Compiler

A compiler has always seemed to me to be one of the supreme examples of a serious computer program. It operates on other programs, translating them from one language to another. It must simultaneously work with high-level concepts, and manipulate low-level data. Although a basic batch program, it has many stages and numerous possibilities for optional improvements.

For a long time, it has been my ambition to write one.

Unlike many compiler writers, my goal isn’t to implement a new language, or explore new compilation techniques, or write a better compiler. I’m aiming simply to write a compiler, for fun and learning. I do not expect to invent anything new or better, except in the subjective senses that it will be new to me, and better for my understanding of compilers.

Source language

The source language is called E, and has no formal definition. It’s an imperative, C-like language. Sometimes when you describe a language as C-like, people assume it has all the warts of C. In my case, in a discussion of control structures, it was assumed that E had gotos. Well, it doesn’t. It doesn’t even have for-loops (yet).

E is C-like in that it uses { and } for blocks and ; as a statement separator. It has declarations of the form int x or int f(int y, int z) { ... }.

But it has no pointers, no typedefs, and no preprocessor. Instead, it has tuples, function types, and closures.  Here’s an actual working example, a factorial function using continuation passing style:

int factorial_cps(int x, (int -> int) c)
{
    if (x <= 1)
    {
        return c(x);
    }
    else
    {
        int old_x = x;
        (int -> int) old_c = c;
        return factorial_cps(x - 1, int lambda(int y) {
            return y * old_c(old_x);
        });
    }
}

public int factorial(int x)
{
    return factorial_cps(x, int lambda(int x) { return x; });
}

Why is it mucking around with old_x and old_c? That’s a workaround for a compiler bug, which I will describe since I’m quite proud of the fact my compiler is advanced enough to have interesting bugs.

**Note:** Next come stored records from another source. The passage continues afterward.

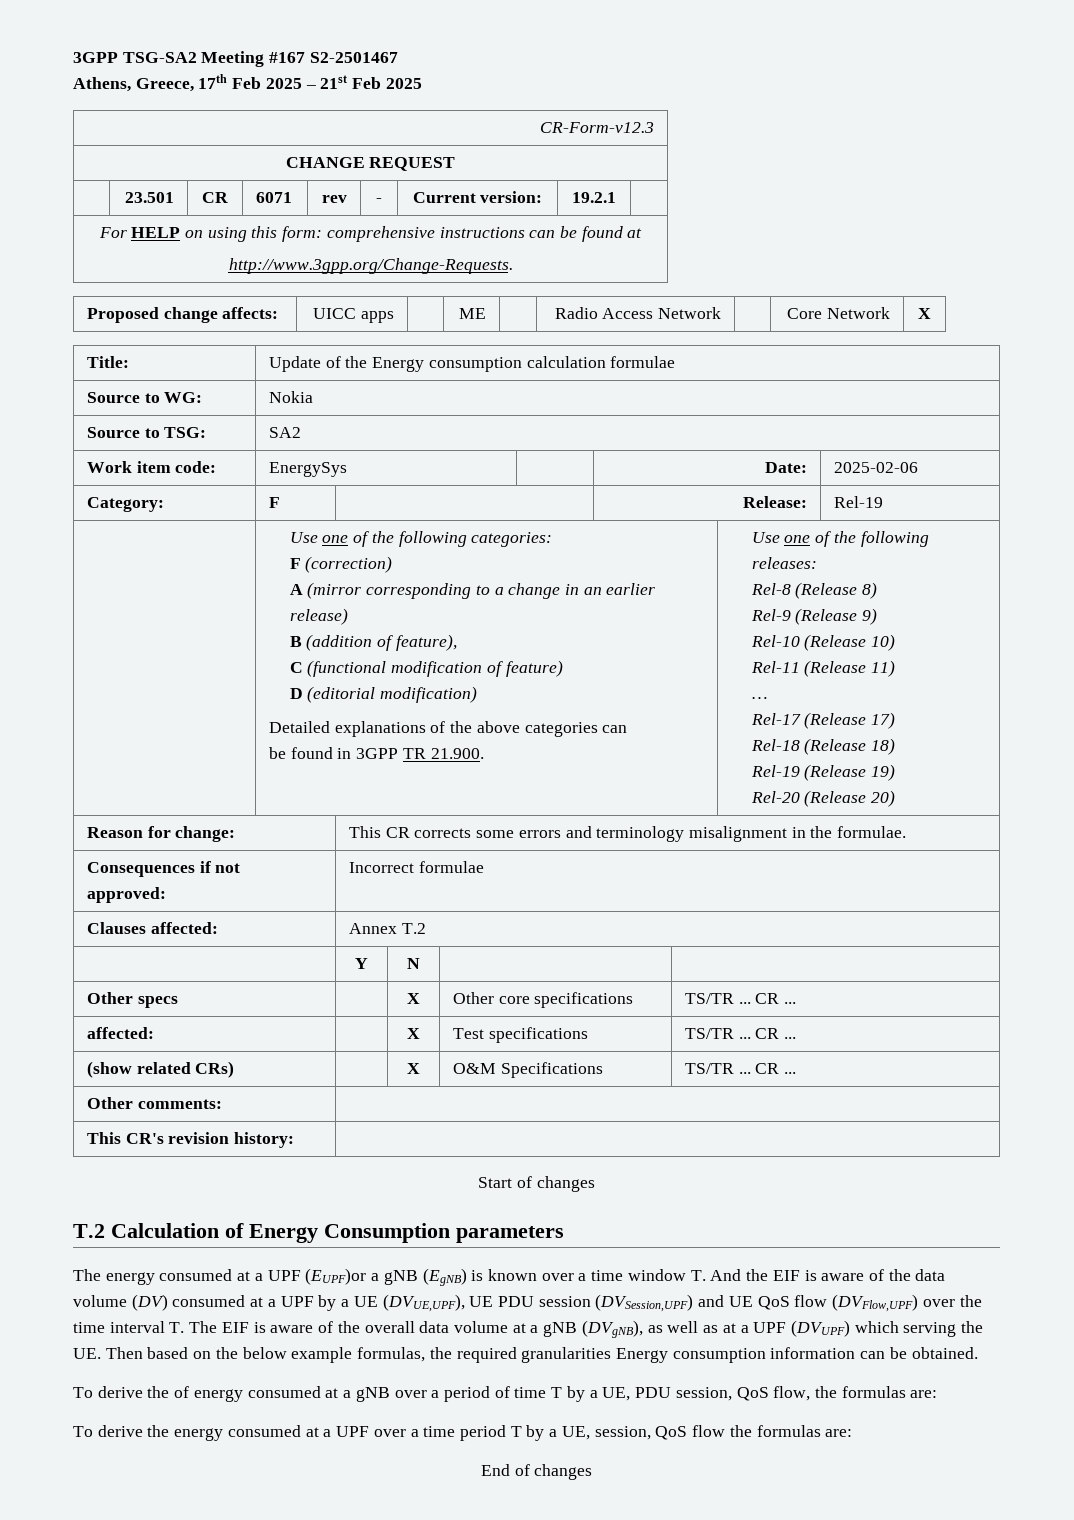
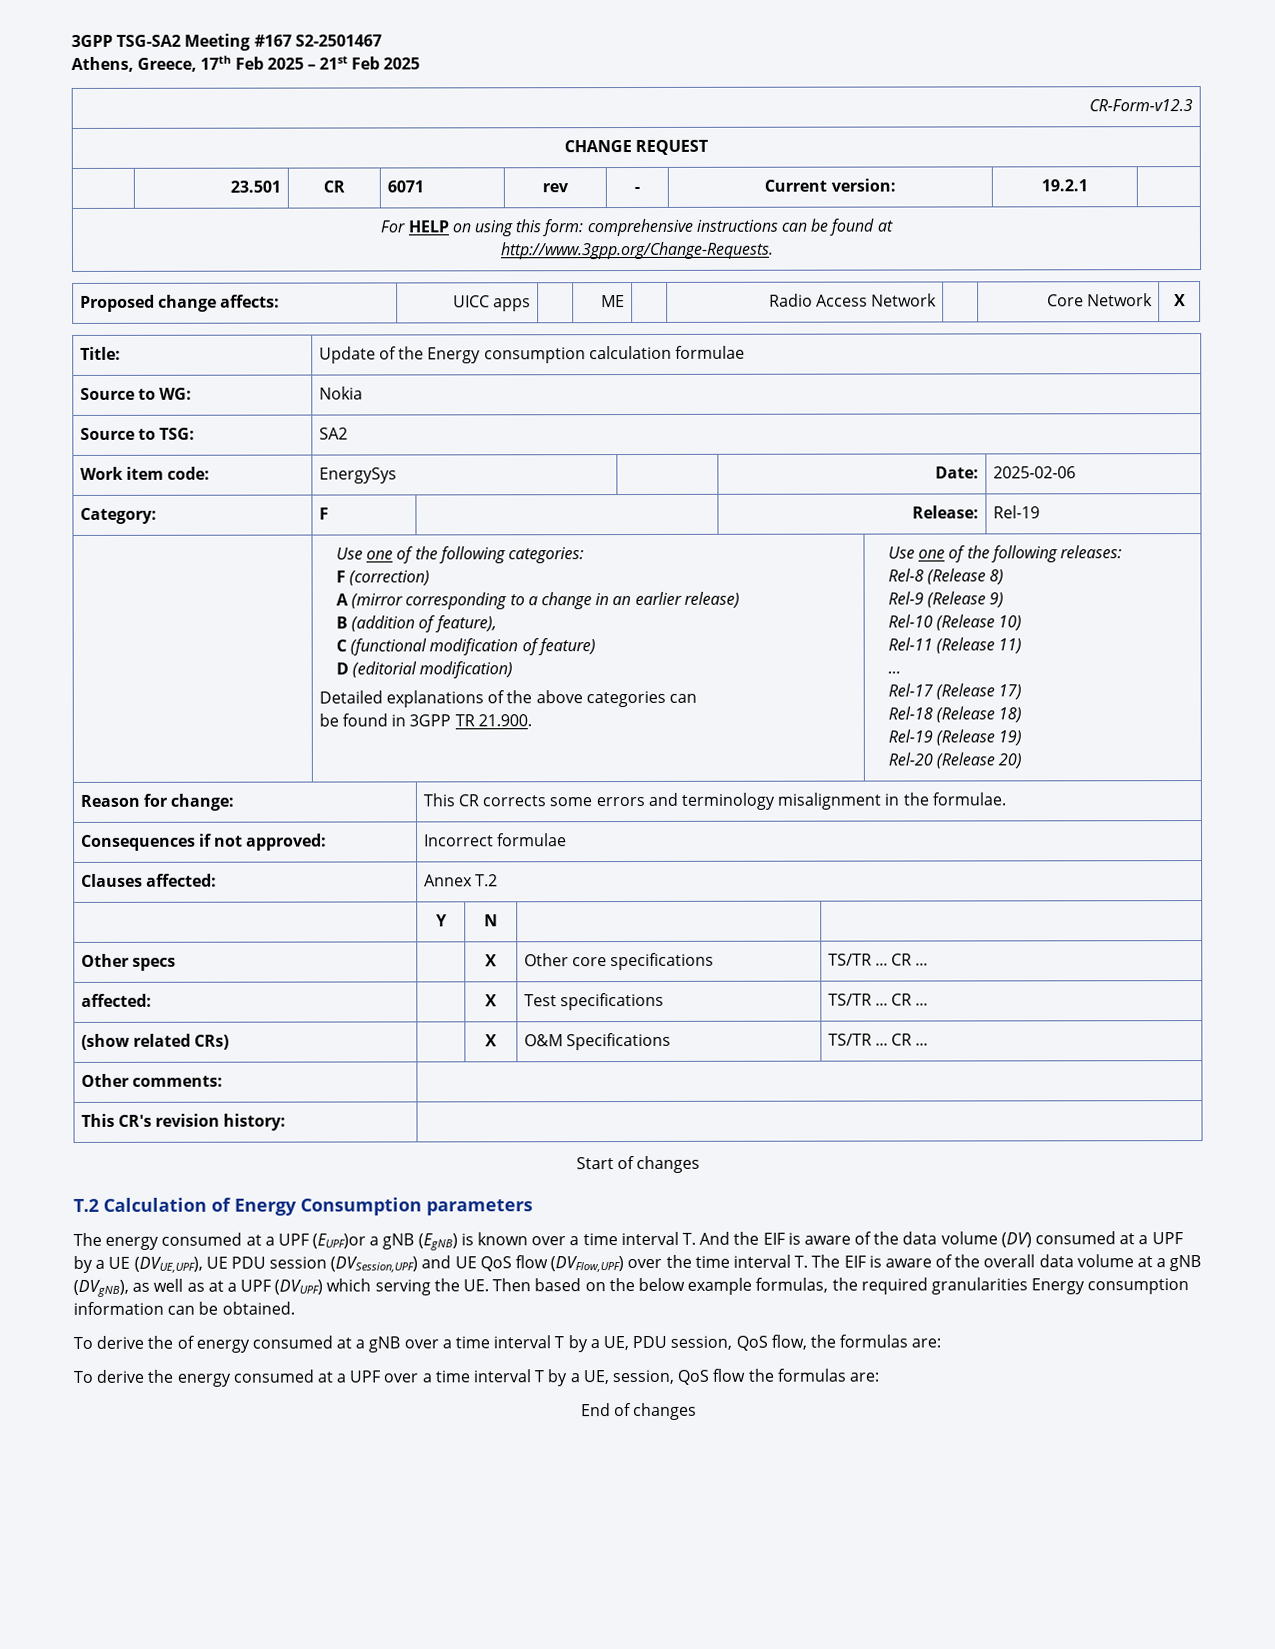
- The energy consumed at a UPF (EUPF)or a gNB (EgNB) is known over a time window T. And the EIF is aware of the data volume (DV) consumed at a UPF by a UE (DVUE,UPF), UE PDU session (DVSession,UPF) and UE QoS flow (DVFlow,UPF) over the time interval T. The EIF is aware of the overall data volume at a gNB (DVgNB), as well as at a UPF (DVUPF) which serving the UE. Then based on the below example formulas, the required granularities Energy consumption information can be obtained.
+ The energy consumed at a UPF (EUPF)or a gNB (EgNB) is known over a time interval T. And the EIF is aware of the data volume (DV) consumed at a UPF by a UE (DVUE,UPF), UE PDU session (DVSession,UPF) and UE QoS flow (DVFlow,UPF) over the time interval T. The EIF is aware of the overall data volume at a gNB (DVgNB), as well as at a UPF (DVUPF) which serving the UE. Then based on the below example formulas, the required granularities Energy consumption information can be obtained.
- To derive the of energy consumed at a gNB over a period of time T by a UE, PDU session, QoS flow, the formulas are:
+ To derive the of energy consumed at a gNB over a time interval T by a UE, PDU session, QoS flow, the formulas are:
- To derive the energy consumed at a UPF over a time period T by a UE, session, QoS flow the formulas are:
+ To derive the energy consumed at a UPF over a time interval T by a UE, session, QoS flow the formulas are:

  1. The recursive call to factorial_cps on line 11, is a tail call; the caller returns directly after calling it.
  2. The compiler optimises this by inserting an assignment of the call’s arguments to the functions variables x and c, followed by a restart instruction. This instruction translates to an edge in the CFG leading back to the top of the function.
  3. Since the parameter list to the function is just a tuple, the assignment (without the workaround) would look like: (x, c) = (x - 1, int lambda(int y){...});
  4. Unfortunately the source expressions in the tuple overlap the destination expressions; in particular the second argument (the closure) makes use of x and c. Depending on what mood it’s in, the compiler could happily generate the code to overwrite one of those variables before it generates the closure creation.
  5. Consequently the closure will lose track of the input variable’s original values; it won’t operate on the correct value of x, and it could (conceivably) call itself rather than the passed in closure c!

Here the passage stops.